The next school of methods for text classification involves converting sentences to numeric vectors using BoW or TF-IDF and applying machine learning algorithms to them. Sebastiani [33] provided a thorough analysis of these algorithms, highlighting their performance across different datasets and establishing their strengths and limitations in text classification. BoW is a technique that turns text or images into a histogram of words. BoW models convert text into a matrix of token counts, representing the frequency of each word in the text. This representation is then used as input for machine learning classifiers such as logistic regression, SVM, or Naive Bayes. Based on the study in [29], this makes the BoW computationally simple, helping it score well on performance tests. Barry [2] studied using BoW on Amazon and Yelp food reviews to classify whether they were positive or negative. With its best machine learning model, they achieved an accuracy score of over 95 %. Desmet and Hoste [11] used BoW to detect 15 emotions. Their results varied by emotion, but six of the seven most common emotions had acceptable accuracy.

TF-IDF improves upon BoW by weighting terms based on their importance, calculated as the product of Term Frequency (TF) and Inverse Document Frequency (IDF). Ramos et al. [32] explained that the less frequently a word appears in documents, the greater the weight it should receive. This weighting helps to emphasize significant words while downplaying common ones, enhancing the model’s ability to distinguish between different classes. Rahman et al. [31] conducted sentiment classification by tweaking TF-IDF with various vectorization methods and classifiers. With the correct classifier, they achieved 100 % accuracy. Sundaram et al. [37] used TF-IDF for six emotions. For emotions with large training sets, they had an accuracy of about 85 %.

The advent of the Transformer architecture in deep learning, such as BERT and GPT, has revolutionized NLP. BERT, introduced in [12], employs a bidirectional training approach to understand the context of words in a sentence. BERT’s architecture comprises multiple layers of encoders within the Transformer, enabling it to capture intricate relationships between words. BERT can be fine-tuned for specific tasks, such as emotion detection, which involves additional training on a labeled dataset to optimize the model’s performance for that particular task. Tang et al. [39] further explored the fine-tuning of BERT for multi-label sentiment analysis, showcasing its effectiveness in handling multiple co-occurring emotions under unbalanced class distributions. Ji et al. [17] developed MentalBERT, a BERT-based model fine-tuned on mental health-related text, demonstrating significant improvements in understanding and classifying emotional content compared to standard BERT models.

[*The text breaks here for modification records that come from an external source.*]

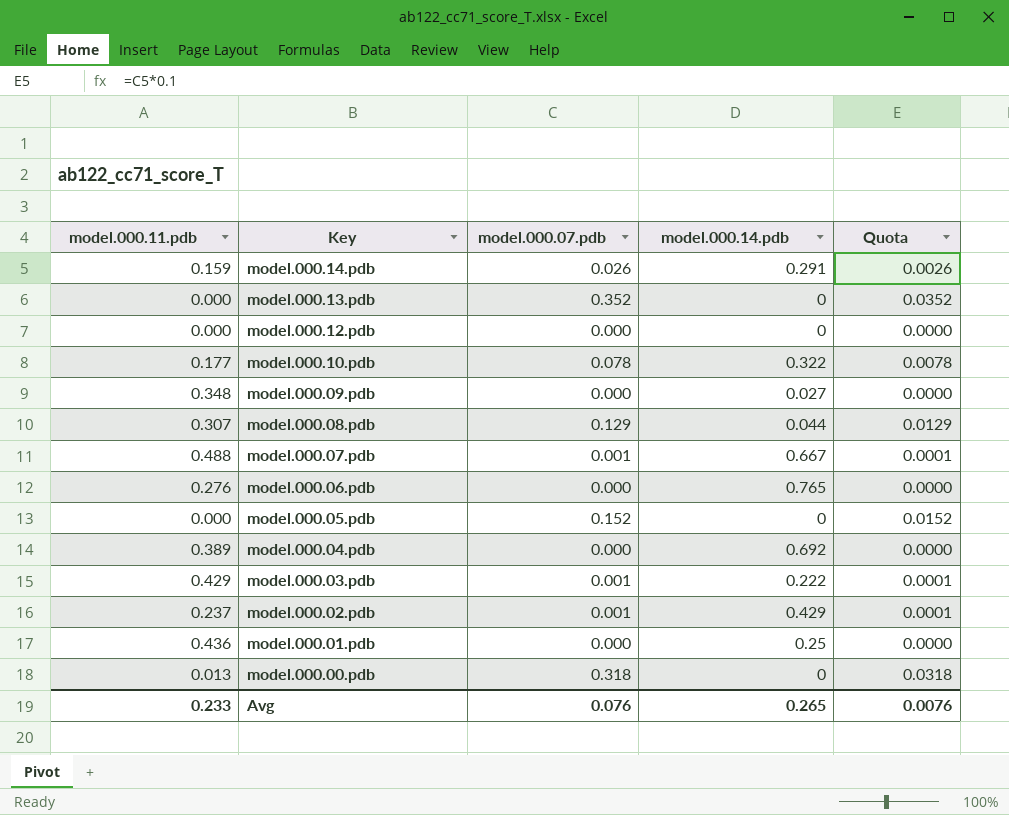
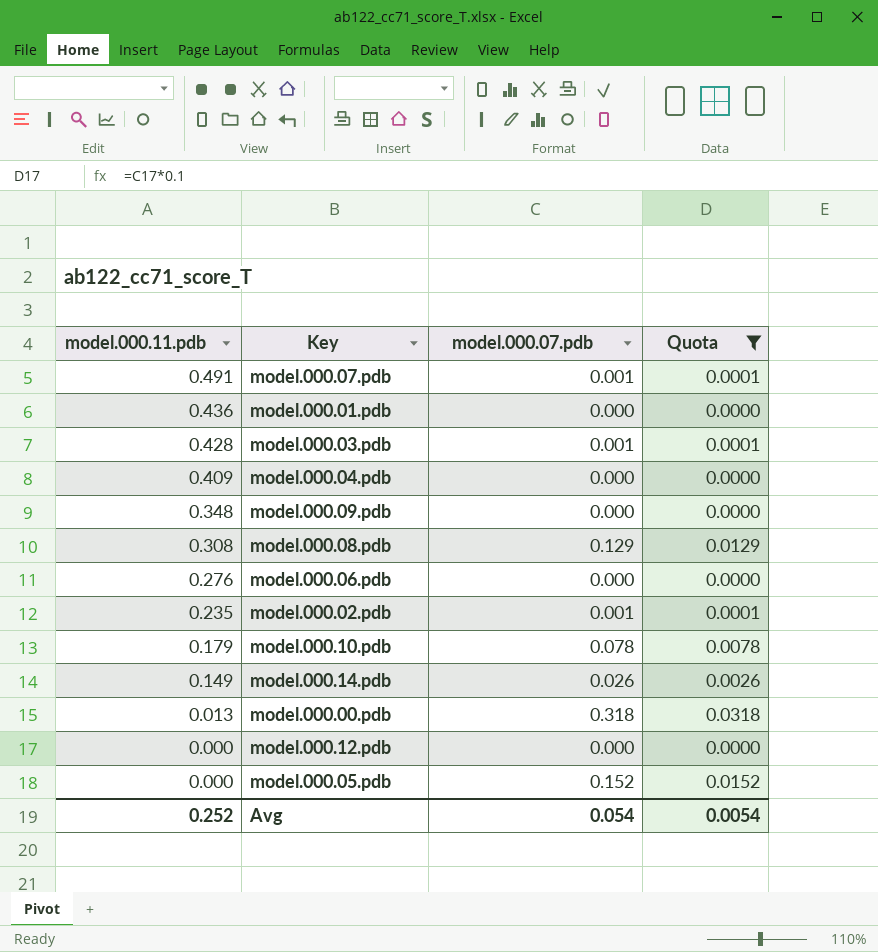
filter: none -> Quota != 0.0352
row order: Key descending -> model.000.11.pdb descending
column model.000.14.pdb | position: 4 -> none
model.000.07.pdb | model.000.11.pdb: 0.488 -> 0.491
model.000.03.pdb | model.000.11.pdb: 0.429 -> 0.428
model.000.04.pdb | model.000.11.pdb: 0.389 -> 0.409
model.000.08.pdb | model.000.11.pdb: 0.307 -> 0.308
model.000.02.pdb | model.000.11.pdb: 0.237 -> 0.235
model.000.10.pdb | model.000.11.pdb: 0.177 -> 0.179
model.000.14.pdb | model.000.11.pdb: 0.159 -> 0.149
Avg | model.000.11.pdb: 0.233 -> 0.252
Avg | model.000.07.pdb: 0.076 -> 0.054
Avg | Quota: 0.0076 -> 0.0054

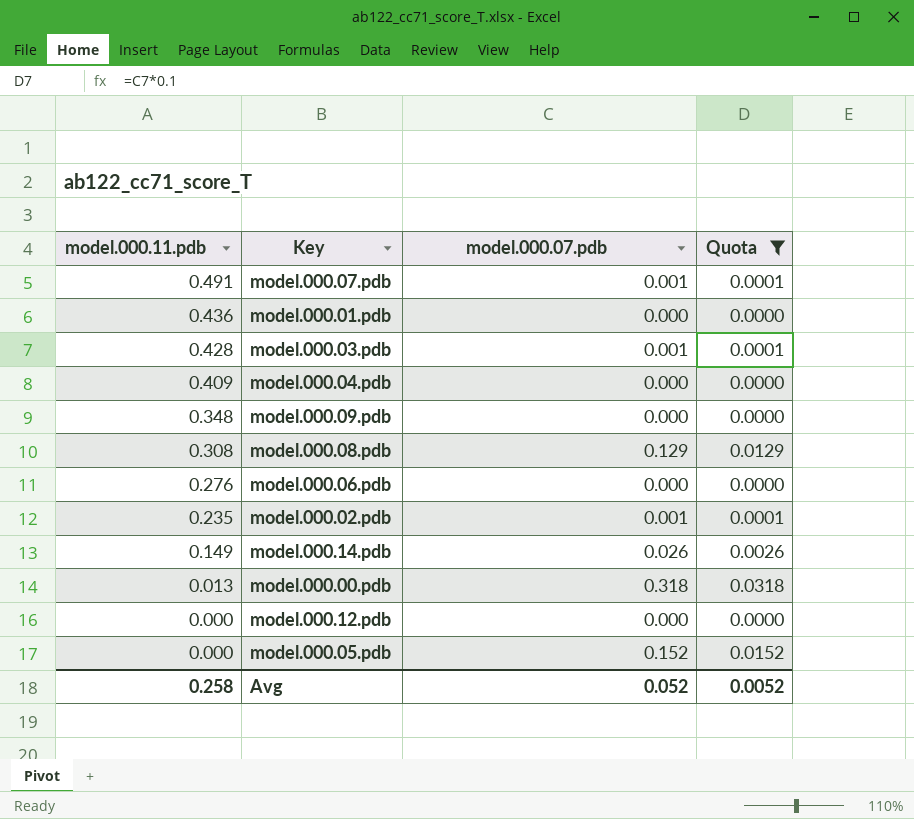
row model.000.10.pdb: 0.179 | 0.078 | 0.0078 -> none
Avg | model.000.11.pdb: 0.252 -> 0.258
Avg | model.000.07.pdb: 0.054 -> 0.052
Avg | Quota: 0.0054 -> 0.0052

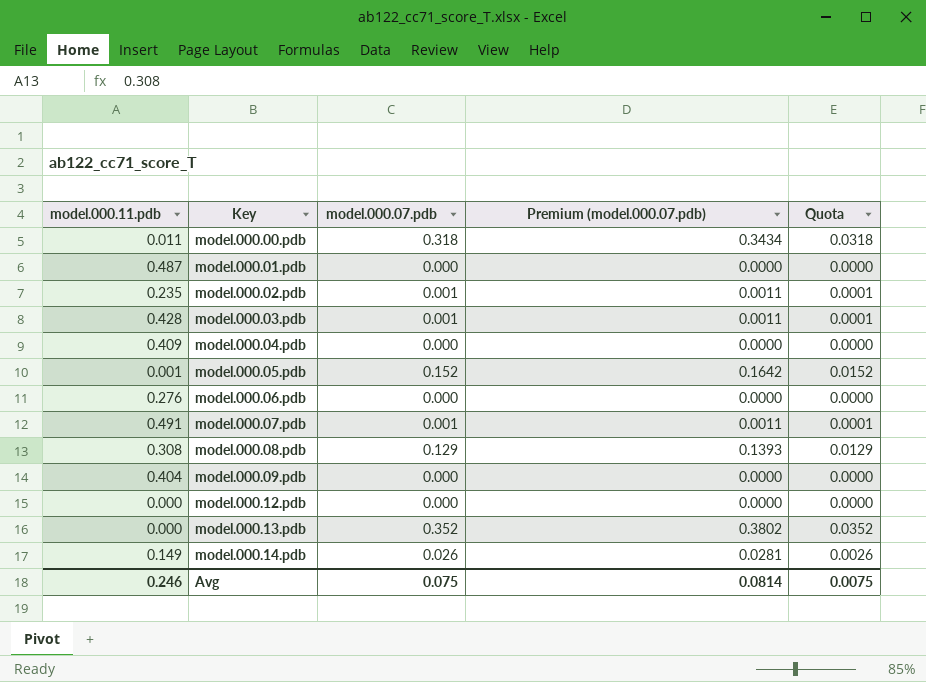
filter: Quota != 0.0352 -> none
row order: model.000.11.pdb descending -> Key ascending
column Premium (model.000.07.pdb) | formula: none -> [model.000.07.pdb] * 1.08
model.000.00.pdb | model.000.11.pdb: 0.013 -> 0.011
model.000.01.pdb | model.000.11.pdb: 0.436 -> 0.487
model.000.05.pdb | model.000.11.pdb: 0.000 -> 0.001
model.000.09.pdb | model.000.11.pdb: 0.348 -> 0.404
Avg | model.000.11.pdb: 0.258 -> 0.246
Avg | model.000.07.pdb: 0.052 -> 0.075
Avg | Quota: 0.0052 -> 0.0075

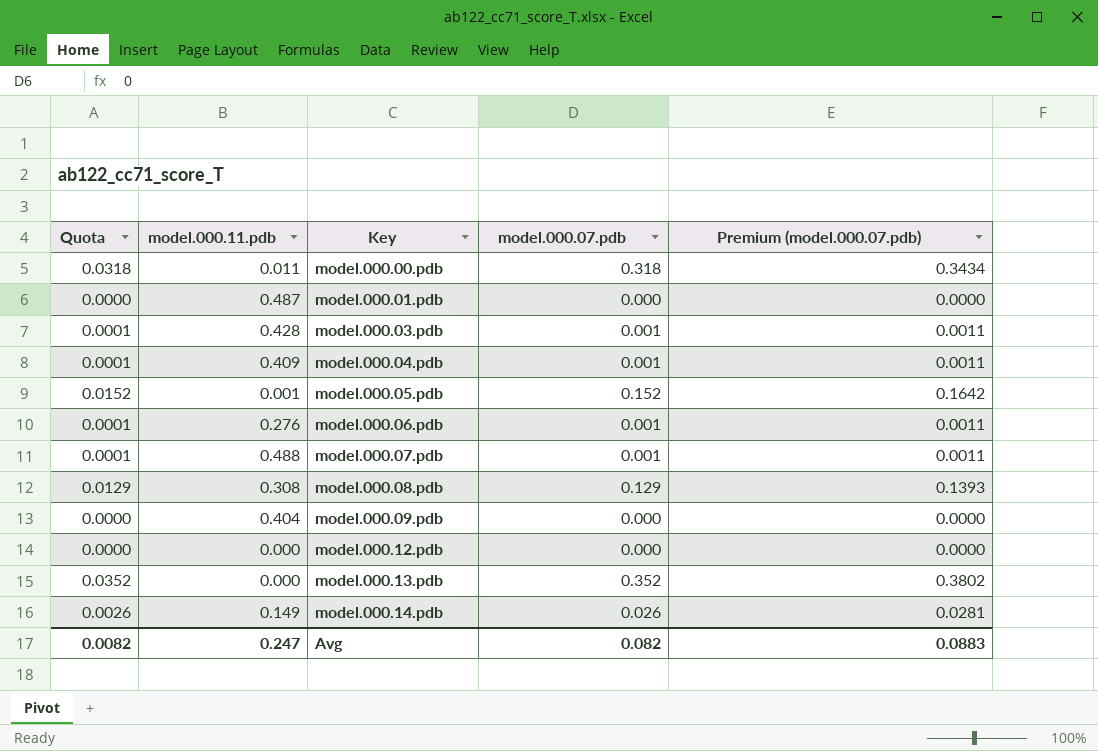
column Quota | position: 5 -> 1
row model.000.02.pdb: 0.235 | 0.001 | 0.0011 | 0.0001 -> none
model.000.04.pdb | Quota: 0.0000 -> 0.0001
model.000.04.pdb | model.000.07.pdb: 0.000 -> 0.001
model.000.04.pdb | Premium (model.000.07.pdb): 0.0000 -> 0.0011
model.000.06.pdb | Quota: 0.0000 -> 0.0001
model.000.06.pdb | model.000.07.pdb: 0.000 -> 0.001
model.000.06.pdb | Premium (model.000.07.pdb): 0.0000 -> 0.0011
model.000.07.pdb | model.000.11.pdb: 0.491 -> 0.488
Avg | Quota: 0.0075 -> 0.0082
Avg | model.000.11.pdb: 0.246 -> 0.247
Avg | model.000.07.pdb: 0.075 -> 0.082
Avg | Premium (model.000.07.pdb): 0.0814 -> 0.0883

GPT models [30, 27], such as GPT-3.5, leverage generative pre-training on a vast corpus of text to generate human-like responses. Floridi and Chiriatti [13] explained that such models will transform the writing process and are capable of producing texts on the level of some humans. These models can be adapted for emotion detection by fine-tuning them on specific datasets or using prompt engineering to elicit desired outputs. Jain et al. [16] used two GPT models for emotion detection, achieving an accuracy score of 0.98 over the mental health datasets they tested it on. The BERT and GPT models show much promise, with the GPT models being the most cutting-edge technology available.

2.2 Fine-Grained Emotion Detection

For this study, multiple fine-grained emotions related to mental health, such as isolation, anxiety, and depression, need to be detected from students’ responses to the open-ended question. Bouzazizi et al. [5] tackled the challenging task of multi-class emotion detection on Twitter posts, achieving 60.2 % accuracy for seven emotion classes. Their study emphasized the complexity of multi-class classification and proposed a model to better extract and understand emotions present in text rather than classifying them into predefined categories. The authors introduced a system that first classifies text as positive or negative and then assigns scores for corresponding emotion subclasses, improving the robustness and accuracy of emotion classification. Demszky et al. [10] created a labeled dataset of 58k comments for 27 emotions, including gratitude, confusion, and remorse. They also trained a BERT-based model, achieving 0.46 F1 score. Mustafa et al. [22] leveraged Twitter data and machine learning to classify depression severity, achieving 91 % accuracy by analyzing the top 100 words used by individuals and their psychological attributes. The study highlighted the importance of feature selection in enhancing classifier performance and proposed incorporating additional data, such as emojis and images, to improve future analyses. Guo et al. [14] introduced a multi-way matching deep neural network model for fine-grained emotion detection of user reviews. Their approach predicted scores for specific attributes within reviews, such as location, service, price, and environment. The model consists of two steps: attribute detection and attribute classification. In the first step, the model identifies the relevant attributes mentioned in the text. In the second step, it assigns a score ranging from − 5 to 5 for each emotion, reflecting the user’s opinion. This fine-grained analysis offers a more detailed understanding of user emotions by focusing on specific aspects of their reviews, demonstrating that NLP methods can effectively distinguish between various emotion categories.

3 Methodology 3.1 Data Collection and Labeling

The dataset has been previously studied in [1] and [7], and was collected from students at a large mid-Atlantic university in the U.S. between April and June 2020. We focus on one part of the collected data containing short-answer responses from students concerning the impact of COVID-19 on their mental health. The students had to answer the question, “How is coronavirus/COVID-19 affecting your mental health?” The responses are labeled manually by our research team with various emotional indicators, which serve as the ground truth for our emotion detection models. Each response is annotated with binary labels for 10 emotions: Isolation, Depression, Anxiety, Negative Feelings, Lack of Motivation, All Stress, Issues With Home Life, No/Positive Effects, Lack of Routine, Miscellaneous. The binary labels (1 if positive, 0 if negative) indicate whether the labelers believed the respondent’s answers expressed the corresponding emotions.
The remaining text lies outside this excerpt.